**Provided records:**
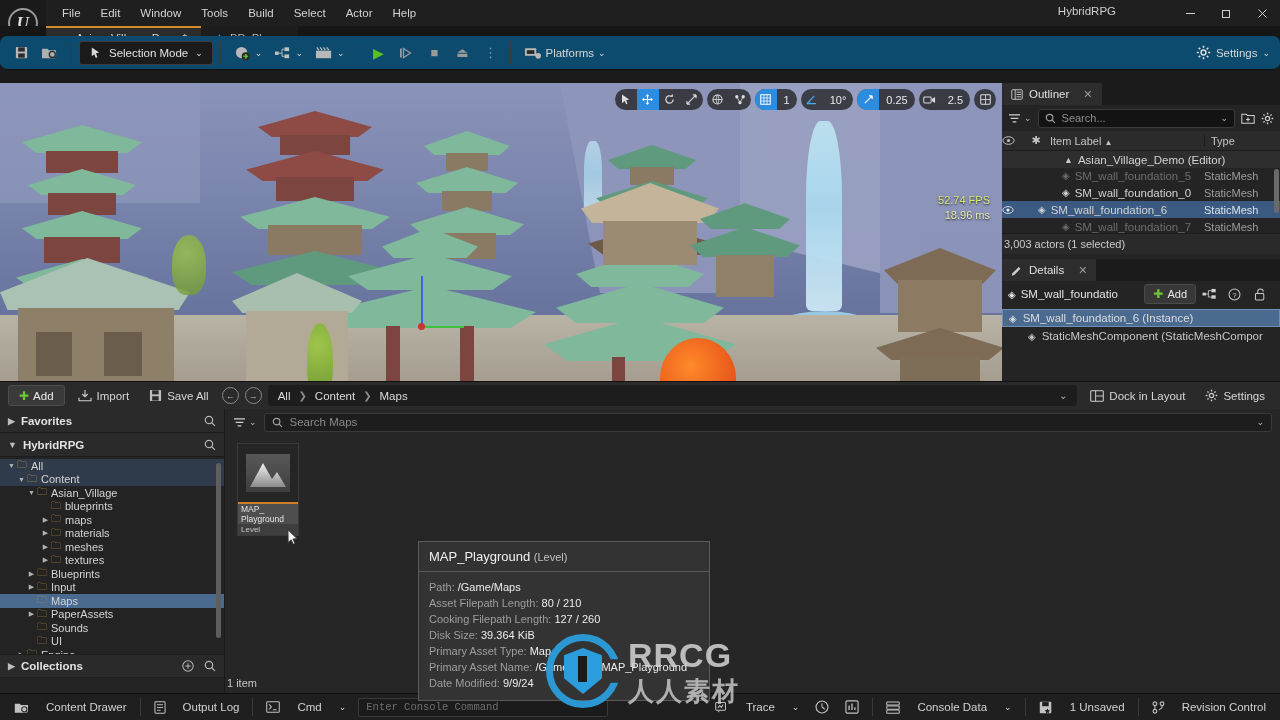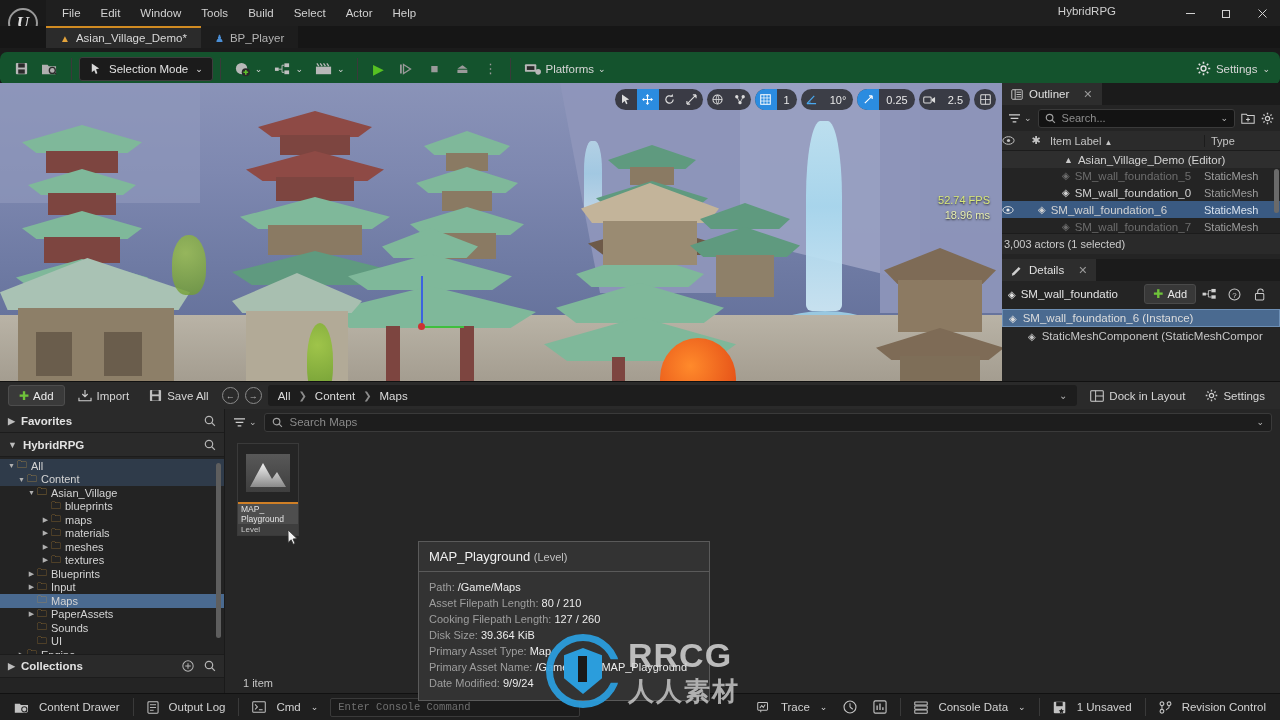--- a/index.html
+++ b/index.html
@@ -56,22 +56,22 @@
     margin-left: 46px;
   }
   .tab + .tab { margin-left: 0; background: #1d1d1d; color: #b4b4b4; }
   .tab.active { background: #2b2b2b; border-top-color: #d08b22; }
   .tab .tico { font-size: 10px; }
   .tab .tico.level { color: #e3a33b; }
   .tab .tico.bp { color: #4b8fd6; }
 
   
   .toolbar {
-    position: absolute; left: 0; top: 52px; width: 1280px; height: 34px;
-    background: #14532d; display: flex; align-items: center; padding: 0 8px;
+    position: absolute; left: 0; top: 36px; width: 1280px; height: 34px;
+    background: #0c4a6e; display: flex; align-items: center; padding: 0 8px;
     border-bottom: 1px solid #121212;
     border-radius: 7px;
   }
   .tb-btn {
     display: flex; align-items: center; gap: 4px; height: 24px;
     padding: 0 6px; font-size: 11.5px; color: #d6d6d6; border-radius: 3px;
   }
   .tb-sep { width: 1px; height: 22px; background: #3a3a3a; margin: 0 7px; }
   .mode-btn {
     display: flex; align-items: center; gap: 7px;
@@ -338,21 +338,21 @@
   .tile-label {
     background: #4e4e4e; font-size: 8.5px; color: #e4e4e4; line-height: 10px;
     padding: 0 3px; word-break: break-all;
   }
   .tile-sub {
     background: #3e3e3e; font-size: 8px; color: #c9c9c9; padding: 1px 3px;
   }
   .cursor-ic { position: absolute; left: 48px; top: 85px; font-size: 13px; color: #fff;
      text-shadow: 0 0 2px #000; }
   .item-count {
-    position: absolute; left: 18px; bottom: 5px; font-size: 11px; color: #c6c6c6;
+    position: absolute; left: 2px; bottom: 5px; font-size: 11px; color: #c6c6c6;
   }
 
   
   .tooltip {
     position: absolute; left: 418px; top: 541px; width: 292px;
     background: #333333; border: 1px solid #5a5a5a; z-index: 40;
   }
   .tt-head {
     border-bottom: 1px solid #5a5a5a; padding: 7px 10px;
     font-size: 13px; color: #f0f0f0;
@@ -390,21 +390,21 @@
     font-family: "DejaVu Sans", sans-serif;
   }
 
   
   .statusbar {
     position: absolute; left: 0; top: 693px; width: 1280px; height: 27px;
     background: #1f1f1f; display: flex; align-items: center; padding: 0 6px;
     border-top: 1px solid #111;
   }
   .sb-btn {
-    display: flex; align-items: center; gap: 10px; height: 20px; padding: 0 8px;
+    display: flex; align-items: center; gap: 17px; height: 20px; padding: 0 8px;
     font-size: 11.5px; color: #d2d2d2; border-radius: 3px;
   }
   .sb-sep { width: 1px; height: 18px; background: #3a3a3a; margin: 0 5px; }
   .console {
     width: 250px; height: 19px; background: #1b1b1b; border: 1px solid #3a3a3a;
     border-radius: 2px; display: flex; align-items: center; padding: 0 7px;
     font-size: 10.5px; color: #6f6f6f; font-family: "Liberation Mono", monospace;
     margin-left: 4px;
   }
   .sb-right { margin-left: auto; display: flex; align-items: center; }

**Your goal:**
With the images excluded, all entries are to be given again exactly.

**Task response:**
--- a/index.html
+++ b/index.html
@@ -56,22 +56,22 @@
     margin-left: 46px;
   }
   .tab + .tab { margin-left: 0; background: #1d1d1d; color: #b4b4b4; }
   .tab.active { background: #2b2b2b; border-top-color: #d08b22; }
   .tab .tico { font-size: 10px; }
   .tab .tico.level { color: #e3a33b; }
   .tab .tico.bp { color: #4b8fd6; }
 
   
   .toolbar {
-    position: absolute; left: 0; top: 52px; width: 1280px; height: 34px;
-    background: #14532d; display: flex; align-items: center; padding: 0 8px;
+    position: absolute; left: 0; top: 36px; width: 1280px; height: 34px;
+    background: #0c4a6e; display: flex; align-items: center; padding: 0 8px;
     border-bottom: 1px solid #121212;
     border-radius: 7px;
   }
   .tb-btn {
     display: flex; align-items: center; gap: 4px; height: 24px;
     padding: 0 6px; font-size: 11.5px; color: #d6d6d6; border-radius: 3px;
   }
   .tb-sep { width: 1px; height: 22px; background: #3a3a3a; margin: 0 7px; }
   .mode-btn {
     display: flex; align-items: center; gap: 7px;
@@ -338,21 +338,21 @@
   .tile-label {
     background: #4e4e4e; font-size: 8.5px; color: #e4e4e4; line-height: 10px;
     padding: 0 3px; word-break: break-all;
   }
   .tile-sub {
     background: #3e3e3e; font-size: 8px; color: #c9c9c9; padding: 1px 3px;
   }
   .cursor-ic { position: absolute; left: 48px; top: 85px; font-size: 13px; color: #fff;
      text-shadow: 0 0 2px #000; }
   .item-count {
-    position: absolute; left: 18px; bottom: 5px; font-size: 11px; color: #c6c6c6;
+    position: absolute; left: 2px; bottom: 5px; font-size: 11px; color: #c6c6c6;
   }
 
   
   .tooltip {
     position: absolute; left: 418px; top: 541px; width: 292px;
     background: #333333; border: 1px solid #5a5a5a; z-index: 40;
   }
   .tt-head {
     border-bottom: 1px solid #5a5a5a; padding: 7px 10px;
     font-size: 13px; color: #f0f0f0;
@@ -390,21 +390,21 @@
     font-family: "DejaVu Sans", sans-serif;
   }
 
   
   .statusbar {
     position: absolute; left: 0; top: 693px; width: 1280px; height: 27px;
     background: #1f1f1f; display: flex; align-items: center; padding: 0 6px;
     border-top: 1px solid #111;
   }
   .sb-btn {
-    display: flex; align-items: center; gap: 10px; height: 20px; padding: 0 8px;
+    display: flex; align-items: center; gap: 17px; height: 20px; padding: 0 8px;
     font-size: 11.5px; color: #d2d2d2; border-radius: 3px;
   }
   .sb-sep { width: 1px; height: 18px; background: #3a3a3a; margin: 0 5px; }
   .console {
     width: 250px; height: 19px; background: #1b1b1b; border: 1px solid #3a3a3a;
     border-radius: 2px; display: flex; align-items: center; padding: 0 7px;
     font-size: 10.5px; color: #6f6f6f; font-family: "Liberation Mono", monospace;
     margin-left: 4px;
   }
   .sb-right { margin-left: auto; display: flex; align-items: center; }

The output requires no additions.